Дульсинея побрела обратно к лестнице. Гидеон наблюдала за ней со смутным интересом, пока Харроу хрустела костяшками и собиралась с духом: без всяких ломаний некромантка наклонилась и закинула руку Гидеон на свои тощие плечи. Гидеон не успела даже подумать, что это какая-то хрень, как ее вздернули на ноги. Колени Харрохак подогнулись под ее весом. Потом был так себе момент, когда ей захотелось сблевать, хороший момент, когда у нее не получилось, и еще один плохой, когда она поняла, что ей просто нечем.
– Преподобная дочь, – говорила госпожа Седьмого дома, – я невероятно благодарна за твой поступок. Прошу прощения за цену, которую пришлось заплатить.
– Брось. Это деловое решение. Ты получишь ключ, когда я закончу.
– Но Гидеон…
– А это не твое дело.
Дульсинея сложила руки на коленях и наклонила голову.
– Хорошо, – улыбнулась она, явно пришибленная.
Босая Харроу еле слышно ворчала, пытаясь поднять Гидеон по лестнице. К верхней ступеньке она уже дышала совсем тяжело. Гидеон могла только наблюдать, будто со стороны, и мечтать скорее прийти в себя, поражаясь непослушности тела. Единственное, что она могла, – не выпасть из рук Харроу. Наверху они остановились, и Преподобная дочь задумчиво оглянулась назад.
– Почему ты хочешь стать ликтором?
– Харроу, нельзя просто так взять и спросить у человека, почему он хочет стать ликтором, – пробормотала Гидеон, но ее никто не услышал.
Дульсинея опиралась на руку Протесилая. Она выглядела неожиданно грустной, почти несчастной. Когда она поймала взгляд Гидеон, уголки рта чуть приподнялись в улыбке, а потом снова опустились. Наконец она сказала:
– Я не хочу умирать.
Пройти через холодный вестибюль обратно в коридор оказалось сложно. Гидеон пришлось оторваться от Харроу и прижаться щекой к холодной металлической панели. Некромантка с несвойственным ей терпением дождалась, пока Гидеон придет в какое-то подобие сознания, и они побрели дальше: Гидеон – как пьяная, Харроу – подскакивая на решетке, будто она обжигала босые ноги.
– И вовсе не надо вести себя как последняя сука, – с трудом проговорила Гидеон, – она мне нравится.
– А мне нет, – сказала Харроу, – и ее рыцарь тоже.
– Я все еще не понимаю, почему вы так не любите парня, который просто-напросто крупный. Ключ-то достала?

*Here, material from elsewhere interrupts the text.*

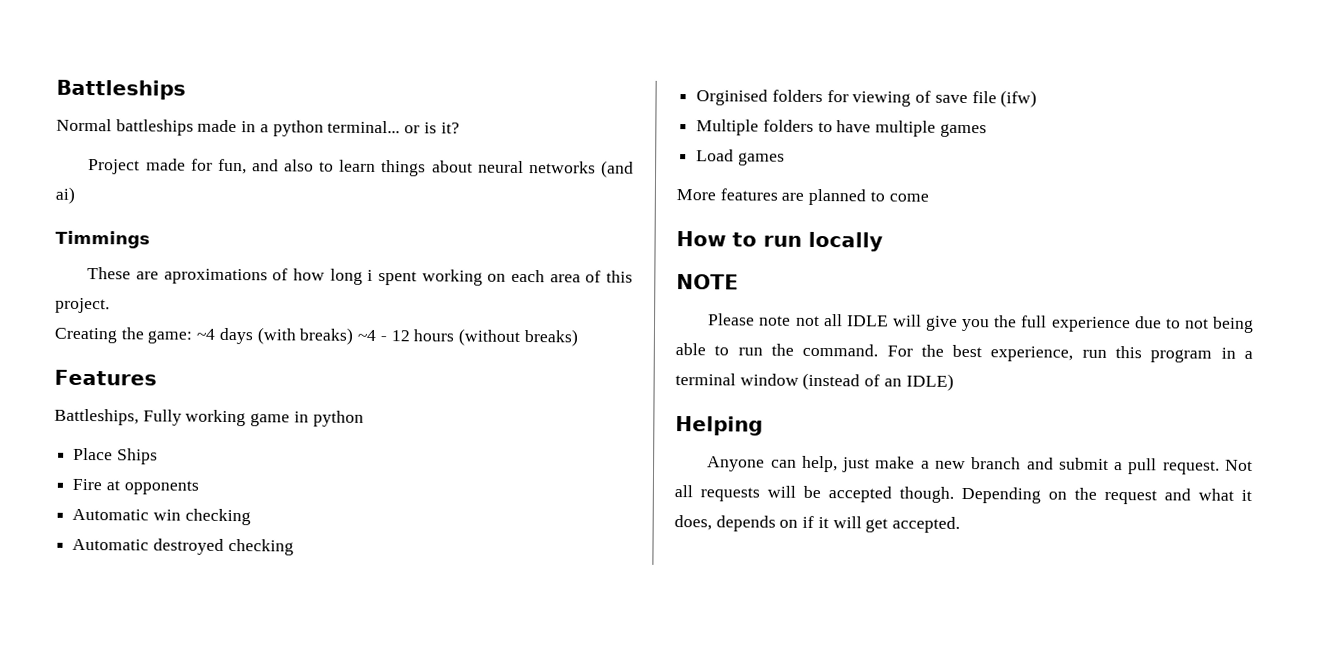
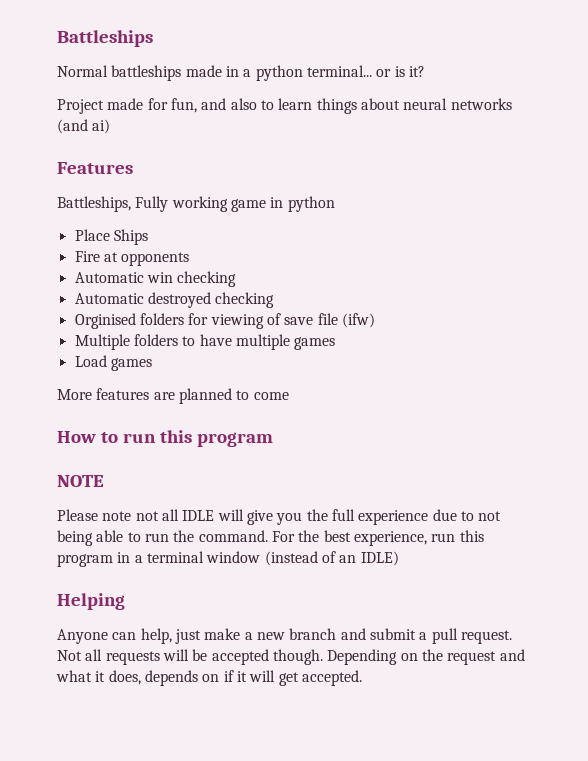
- Timmings
- These are aproximations of how long i spent working on each area of this project.
- Creating the game: ~4 days (with breaks) ~4 - 12 hours (without breaks)
- How to run locally
+ How to run this program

Харроу продемонстрировала ключ: серебристо-белый, блестящий, очень простой, с круглой головкой и тремя зубцами.
– Хорошо. – Гидеон покопалась в кармане и выудила брелок. Ключ, немузыкально звякнув, занял свое место рядом с ключом от люка и красным ключом из «Отклика».
– Жаль, что твои шмотки расплавились, – сказала Гидеон.
– Нав, – сказала Харроу медленно и спокойно, как будто еле удерживалась от крика, – помолчи, а? Ты… не совсем здорова. Я недооценила время, которое мне понадобится. Поле оказалось очень злобным, куда хуже, чем говорила Септимус. Оно начало выжигать влагу из моих глаз, и мне пришлось приспосабливаться на ходу.